→ **Work to be completed**
Copy out the entries below exactly as they stand, but only from the line containing "(447, 717) none" through the line containing "(181, 198) none".
(Given data begins)
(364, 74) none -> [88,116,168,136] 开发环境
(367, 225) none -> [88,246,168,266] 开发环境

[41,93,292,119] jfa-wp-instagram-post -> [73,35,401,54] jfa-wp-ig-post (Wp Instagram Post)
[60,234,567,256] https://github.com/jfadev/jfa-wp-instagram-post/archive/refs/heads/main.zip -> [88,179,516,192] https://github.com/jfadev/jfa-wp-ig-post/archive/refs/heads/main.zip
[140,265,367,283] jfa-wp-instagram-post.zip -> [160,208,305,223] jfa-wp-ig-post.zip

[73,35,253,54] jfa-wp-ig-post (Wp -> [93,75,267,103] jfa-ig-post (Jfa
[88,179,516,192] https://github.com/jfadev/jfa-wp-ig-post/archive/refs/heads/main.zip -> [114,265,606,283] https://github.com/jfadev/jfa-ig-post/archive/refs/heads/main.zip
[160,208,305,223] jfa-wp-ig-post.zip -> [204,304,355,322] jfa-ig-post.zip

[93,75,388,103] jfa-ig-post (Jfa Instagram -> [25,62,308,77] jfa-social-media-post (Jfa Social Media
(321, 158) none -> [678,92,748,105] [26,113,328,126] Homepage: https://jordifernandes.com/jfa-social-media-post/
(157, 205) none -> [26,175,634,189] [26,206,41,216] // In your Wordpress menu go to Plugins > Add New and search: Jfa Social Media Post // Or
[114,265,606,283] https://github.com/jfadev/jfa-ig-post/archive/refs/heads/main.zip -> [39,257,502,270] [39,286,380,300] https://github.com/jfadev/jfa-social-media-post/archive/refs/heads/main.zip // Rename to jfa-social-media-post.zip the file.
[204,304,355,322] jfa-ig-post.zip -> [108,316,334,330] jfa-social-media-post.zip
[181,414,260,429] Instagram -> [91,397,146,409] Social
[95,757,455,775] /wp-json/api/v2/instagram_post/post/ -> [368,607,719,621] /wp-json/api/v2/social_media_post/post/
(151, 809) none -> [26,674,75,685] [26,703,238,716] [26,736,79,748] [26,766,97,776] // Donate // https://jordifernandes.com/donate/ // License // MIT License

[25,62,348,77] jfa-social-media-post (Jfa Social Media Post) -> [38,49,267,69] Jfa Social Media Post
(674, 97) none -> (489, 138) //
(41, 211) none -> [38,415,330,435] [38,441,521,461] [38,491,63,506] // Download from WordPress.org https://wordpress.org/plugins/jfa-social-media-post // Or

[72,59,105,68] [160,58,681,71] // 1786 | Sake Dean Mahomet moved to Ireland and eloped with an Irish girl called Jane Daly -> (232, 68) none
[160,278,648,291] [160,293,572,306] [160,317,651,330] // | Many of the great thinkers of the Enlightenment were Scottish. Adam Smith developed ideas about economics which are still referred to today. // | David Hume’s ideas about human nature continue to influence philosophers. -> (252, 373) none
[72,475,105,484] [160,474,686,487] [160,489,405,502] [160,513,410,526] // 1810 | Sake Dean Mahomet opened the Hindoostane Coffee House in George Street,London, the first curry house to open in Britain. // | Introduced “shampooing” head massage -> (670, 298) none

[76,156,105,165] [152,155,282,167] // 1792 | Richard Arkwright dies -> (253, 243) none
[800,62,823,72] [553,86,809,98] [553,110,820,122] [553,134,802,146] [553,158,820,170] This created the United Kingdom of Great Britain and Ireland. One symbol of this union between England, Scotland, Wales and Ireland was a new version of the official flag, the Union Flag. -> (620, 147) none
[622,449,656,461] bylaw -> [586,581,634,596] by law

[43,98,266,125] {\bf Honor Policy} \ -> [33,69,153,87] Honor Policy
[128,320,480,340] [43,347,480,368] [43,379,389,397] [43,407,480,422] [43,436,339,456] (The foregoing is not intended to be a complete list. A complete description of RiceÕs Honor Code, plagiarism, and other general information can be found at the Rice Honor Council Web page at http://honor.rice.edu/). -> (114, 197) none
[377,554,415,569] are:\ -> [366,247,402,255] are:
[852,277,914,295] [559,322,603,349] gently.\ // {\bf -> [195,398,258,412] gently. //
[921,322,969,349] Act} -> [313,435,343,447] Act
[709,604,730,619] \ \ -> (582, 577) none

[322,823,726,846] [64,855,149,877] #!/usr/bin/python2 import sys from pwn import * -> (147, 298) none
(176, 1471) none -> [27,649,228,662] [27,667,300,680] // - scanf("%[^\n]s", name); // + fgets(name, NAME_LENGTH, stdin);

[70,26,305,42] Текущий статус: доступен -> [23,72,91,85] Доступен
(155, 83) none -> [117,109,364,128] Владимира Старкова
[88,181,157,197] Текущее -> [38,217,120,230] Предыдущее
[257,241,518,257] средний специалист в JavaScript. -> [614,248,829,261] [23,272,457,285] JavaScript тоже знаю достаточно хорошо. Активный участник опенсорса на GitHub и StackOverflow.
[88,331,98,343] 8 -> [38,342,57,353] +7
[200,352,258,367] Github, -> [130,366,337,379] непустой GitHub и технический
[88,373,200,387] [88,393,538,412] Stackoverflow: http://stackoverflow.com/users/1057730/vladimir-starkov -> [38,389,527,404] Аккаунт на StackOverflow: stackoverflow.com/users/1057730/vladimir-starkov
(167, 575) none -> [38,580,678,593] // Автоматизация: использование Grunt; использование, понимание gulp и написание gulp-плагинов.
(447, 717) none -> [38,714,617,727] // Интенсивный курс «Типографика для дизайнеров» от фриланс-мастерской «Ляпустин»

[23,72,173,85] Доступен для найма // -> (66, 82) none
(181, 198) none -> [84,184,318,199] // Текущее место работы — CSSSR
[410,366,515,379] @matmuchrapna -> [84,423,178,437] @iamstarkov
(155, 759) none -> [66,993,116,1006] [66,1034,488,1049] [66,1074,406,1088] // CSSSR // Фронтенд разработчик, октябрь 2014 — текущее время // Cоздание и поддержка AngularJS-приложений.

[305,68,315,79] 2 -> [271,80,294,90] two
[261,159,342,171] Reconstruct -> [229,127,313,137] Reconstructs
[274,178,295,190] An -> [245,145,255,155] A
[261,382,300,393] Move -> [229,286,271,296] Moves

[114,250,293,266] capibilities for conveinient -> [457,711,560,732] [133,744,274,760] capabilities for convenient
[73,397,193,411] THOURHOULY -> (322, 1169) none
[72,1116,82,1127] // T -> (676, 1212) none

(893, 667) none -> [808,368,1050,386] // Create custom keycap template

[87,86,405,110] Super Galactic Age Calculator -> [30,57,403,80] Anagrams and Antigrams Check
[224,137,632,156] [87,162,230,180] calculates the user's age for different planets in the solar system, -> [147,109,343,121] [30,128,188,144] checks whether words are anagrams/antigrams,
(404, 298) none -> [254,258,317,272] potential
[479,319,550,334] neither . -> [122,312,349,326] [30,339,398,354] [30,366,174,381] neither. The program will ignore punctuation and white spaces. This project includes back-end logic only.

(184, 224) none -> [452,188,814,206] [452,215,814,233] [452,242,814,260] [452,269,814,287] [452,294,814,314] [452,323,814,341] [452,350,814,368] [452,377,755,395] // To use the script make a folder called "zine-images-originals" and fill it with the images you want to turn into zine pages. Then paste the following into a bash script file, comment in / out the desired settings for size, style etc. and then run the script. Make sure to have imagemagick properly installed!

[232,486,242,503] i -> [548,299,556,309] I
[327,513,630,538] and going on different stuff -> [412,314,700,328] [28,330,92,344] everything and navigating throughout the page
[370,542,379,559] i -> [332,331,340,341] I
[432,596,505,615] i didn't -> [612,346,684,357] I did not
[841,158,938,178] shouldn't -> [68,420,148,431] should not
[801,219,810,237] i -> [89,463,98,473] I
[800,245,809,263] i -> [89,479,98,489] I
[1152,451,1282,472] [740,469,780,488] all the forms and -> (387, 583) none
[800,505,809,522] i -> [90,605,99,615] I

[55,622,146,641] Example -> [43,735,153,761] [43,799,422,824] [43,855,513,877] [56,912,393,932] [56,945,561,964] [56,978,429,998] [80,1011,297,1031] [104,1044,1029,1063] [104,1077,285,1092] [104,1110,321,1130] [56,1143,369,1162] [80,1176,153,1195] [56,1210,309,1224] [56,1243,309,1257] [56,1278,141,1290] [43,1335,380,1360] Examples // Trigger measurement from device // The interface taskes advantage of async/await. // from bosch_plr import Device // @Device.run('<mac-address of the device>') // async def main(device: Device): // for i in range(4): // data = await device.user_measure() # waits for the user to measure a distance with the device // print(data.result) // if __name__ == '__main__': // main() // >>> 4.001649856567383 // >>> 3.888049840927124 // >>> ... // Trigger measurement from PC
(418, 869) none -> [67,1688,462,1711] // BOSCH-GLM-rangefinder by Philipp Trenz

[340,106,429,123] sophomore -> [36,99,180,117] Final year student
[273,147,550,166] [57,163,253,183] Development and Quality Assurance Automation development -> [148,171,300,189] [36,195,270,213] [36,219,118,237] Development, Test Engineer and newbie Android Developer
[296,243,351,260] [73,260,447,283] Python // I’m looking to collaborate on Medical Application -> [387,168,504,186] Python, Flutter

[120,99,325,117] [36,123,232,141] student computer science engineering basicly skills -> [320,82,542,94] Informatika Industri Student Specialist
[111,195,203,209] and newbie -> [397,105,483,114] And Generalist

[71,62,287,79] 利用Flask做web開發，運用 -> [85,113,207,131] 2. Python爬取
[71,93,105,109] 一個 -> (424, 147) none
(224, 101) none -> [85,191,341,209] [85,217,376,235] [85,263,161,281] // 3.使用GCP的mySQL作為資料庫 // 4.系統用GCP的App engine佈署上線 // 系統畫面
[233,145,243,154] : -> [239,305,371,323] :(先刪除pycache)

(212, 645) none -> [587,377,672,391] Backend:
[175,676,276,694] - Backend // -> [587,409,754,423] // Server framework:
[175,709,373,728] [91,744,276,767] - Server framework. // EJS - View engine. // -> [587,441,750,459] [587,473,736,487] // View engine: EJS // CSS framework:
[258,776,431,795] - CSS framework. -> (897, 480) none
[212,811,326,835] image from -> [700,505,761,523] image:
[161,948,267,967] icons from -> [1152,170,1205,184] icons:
(Given data ends)
→ **Problem solution**
(447, 717) none -> [38,714,617,727] // Интенсивный курс «Типографика для дизайнеров» от фриланс-мастерской «Ляпустин»

[23,72,173,85] Доступен для найма // -> (66, 82) none
(181, 198) none -> [84,184,318,199] // Текущее место работы — CSSSR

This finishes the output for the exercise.